> **DIRECTIONS FOR THIS TASK**:
When copying the records below, omit any image and print everything else exactly.

> **RECORDS FOR PROCESSING**:

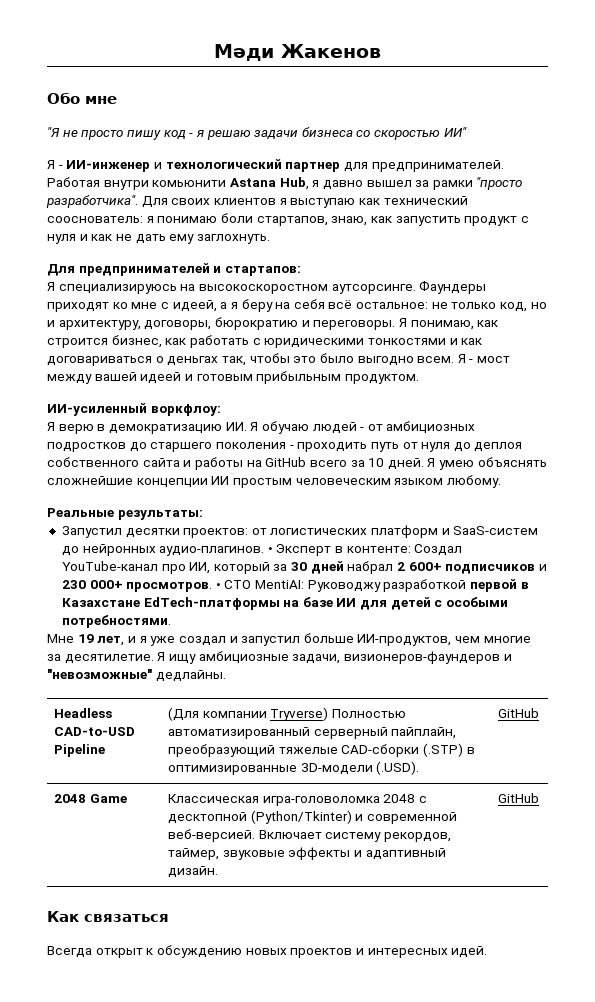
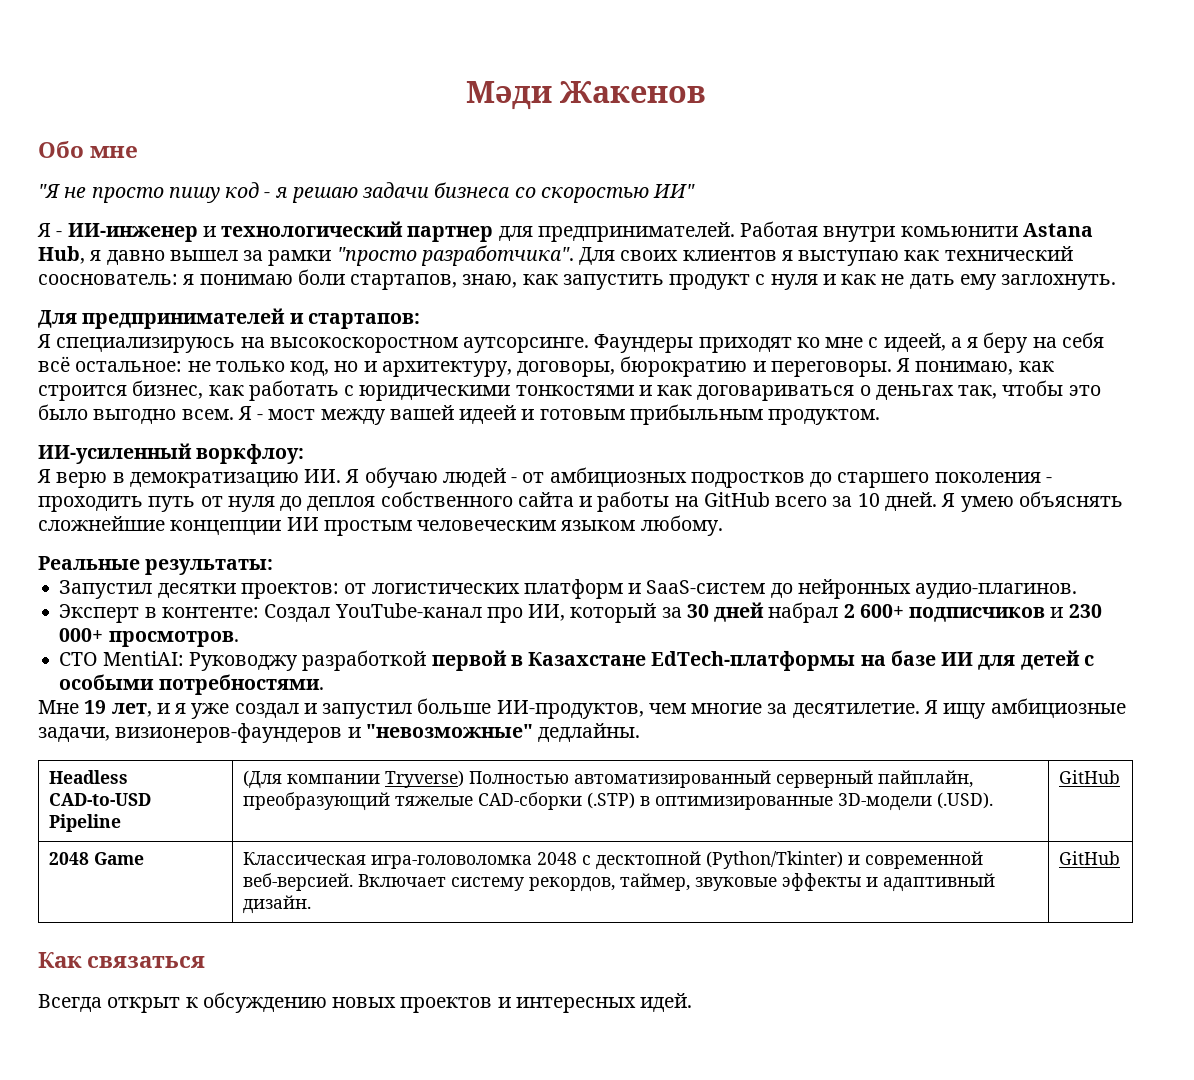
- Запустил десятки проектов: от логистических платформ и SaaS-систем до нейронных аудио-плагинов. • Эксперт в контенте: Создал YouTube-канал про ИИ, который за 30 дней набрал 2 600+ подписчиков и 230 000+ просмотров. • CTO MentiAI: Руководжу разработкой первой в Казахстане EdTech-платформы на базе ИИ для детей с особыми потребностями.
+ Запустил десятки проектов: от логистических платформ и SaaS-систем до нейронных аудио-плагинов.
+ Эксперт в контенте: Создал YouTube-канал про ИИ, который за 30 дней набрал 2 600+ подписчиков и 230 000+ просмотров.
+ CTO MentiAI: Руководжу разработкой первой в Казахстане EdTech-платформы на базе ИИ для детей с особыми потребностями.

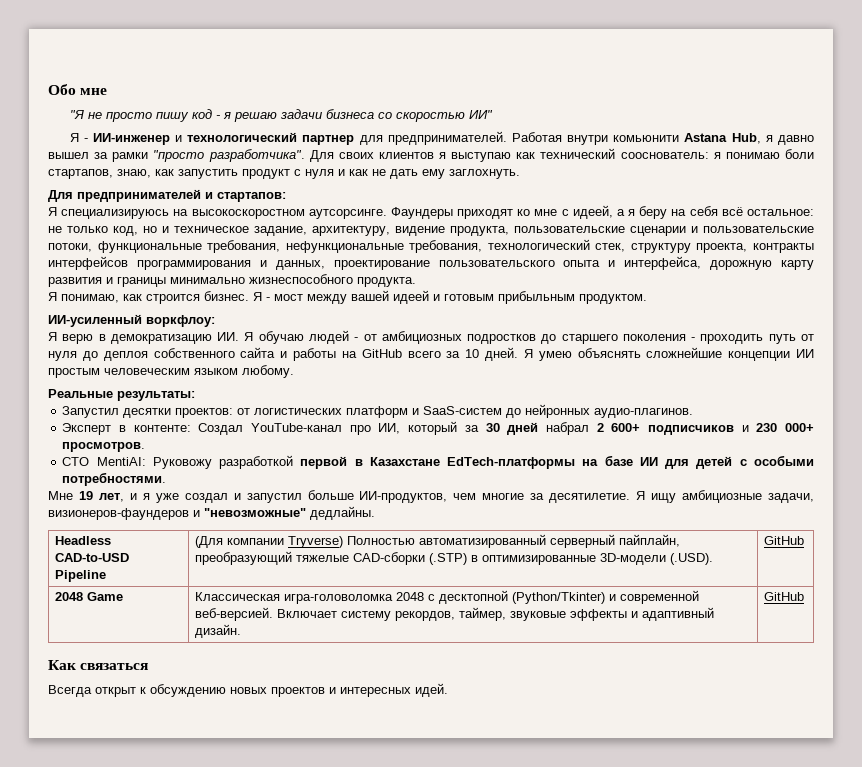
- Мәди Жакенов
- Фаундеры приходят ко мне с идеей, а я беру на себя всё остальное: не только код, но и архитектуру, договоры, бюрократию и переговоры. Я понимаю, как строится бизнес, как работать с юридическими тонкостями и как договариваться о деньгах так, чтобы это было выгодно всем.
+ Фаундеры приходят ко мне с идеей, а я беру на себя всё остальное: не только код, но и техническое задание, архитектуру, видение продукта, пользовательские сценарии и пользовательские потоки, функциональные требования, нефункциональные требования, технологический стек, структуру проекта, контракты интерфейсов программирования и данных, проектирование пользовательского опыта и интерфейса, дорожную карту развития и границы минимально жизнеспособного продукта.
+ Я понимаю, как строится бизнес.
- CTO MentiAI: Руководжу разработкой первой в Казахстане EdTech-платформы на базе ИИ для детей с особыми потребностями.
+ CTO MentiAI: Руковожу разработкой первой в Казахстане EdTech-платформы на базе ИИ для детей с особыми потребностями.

> **OUTPUT OF THE EXERCISE**:
- Запустил десятки проектов: от логистических платформ и SaaS-систем до нейронных аудио-плагинов. • Эксперт в контенте: Создал YouTube-канал про ИИ, который за 30 дней набрал 2 600+ подписчиков и 230 000+ просмотров. • CTO MentiAI: Руководжу разработкой первой в Казахстане EdTech-платформы на базе ИИ для детей с особыми потребностями.
+ Запустил десятки проектов: от логистических платформ и SaaS-систем до нейронных аудио-плагинов.
+ Эксперт в контенте: Создал YouTube-канал про ИИ, который за 30 дней набрал 2 600+ подписчиков и 230 000+ просмотров.
+ CTO MentiAI: Руководжу разработкой первой в Казахстане EdTech-платформы на базе ИИ для детей с особыми потребностями.

- Мәди Жакенов
- Фаундеры приходят ко мне с идеей, а я беру на себя всё остальное: не только код, но и архитектуру, договоры, бюрократию и переговоры. Я понимаю, как строится бизнес, как работать с юридическими тонкостями и как договариваться о деньгах так, чтобы это было выгодно всем.
+ Фаундеры приходят ко мне с идеей, а я беру на себя всё остальное: не только код, но и техническое задание, архитектуру, видение продукта, пользовательские сценарии и пользовательские потоки, функциональные требования, нефункциональные требования, технологический стек, структуру проекта, контракты интерфейсов программирования и данных, проектирование пользовательского опыта и интерфейса, дорожную карту развития и границы минимально жизнеспособного продукта.
+ Я понимаю, как строится бизнес.
- CTO MentiAI: Руководжу разработкой первой в Казахстане EdTech-платформы на базе ИИ для детей с особыми потребностями.
+ CTO MentiAI: Руковожу разработкой первой в Казахстане EdTech-платформы на базе ИИ для детей с особыми потребностями.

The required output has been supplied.